Stein and colleagues investigated whether phenotypic transcription factors have a role in the initial stages of differentiation of human embryonic stem cells before lineage commitment. They discovered selective and transient upregulation of RUNX1 early in mesendodermal differentiation. Multiple experimental approaches provide evidence that RUNX1 regulates EMT and motility through modulation of TGFB2 signaling.
In this article, Kurre and colleagues demonstrate that FA proteins guard genome integrity during hematopoietic development and balance the inherent stress that coincides with the characteristic rapid fetal cell divisions. FA pathway disruption reveals a unique p53 independent developmental phenotype that constrains proliferative activity and pool expansion without leading to canonical apoptotic attrition seen in experimental models postnatally.
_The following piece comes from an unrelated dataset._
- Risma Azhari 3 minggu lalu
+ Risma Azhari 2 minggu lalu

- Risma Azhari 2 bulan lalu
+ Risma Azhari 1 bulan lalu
In this article, Spence and colleagues show that WNT/β-CATENIN signaling is dispensable for epithelial progenitor cell proliferation during the pseudostratified stage of intestine development, whereas active signaling is required for proliferation and proper villus formation once villus morphogenesis begins. Mechanistically, WNT/β-CATENIN-mediated proliferation is driven by mesenchymal, but not epithelial, WNT ligand secretion.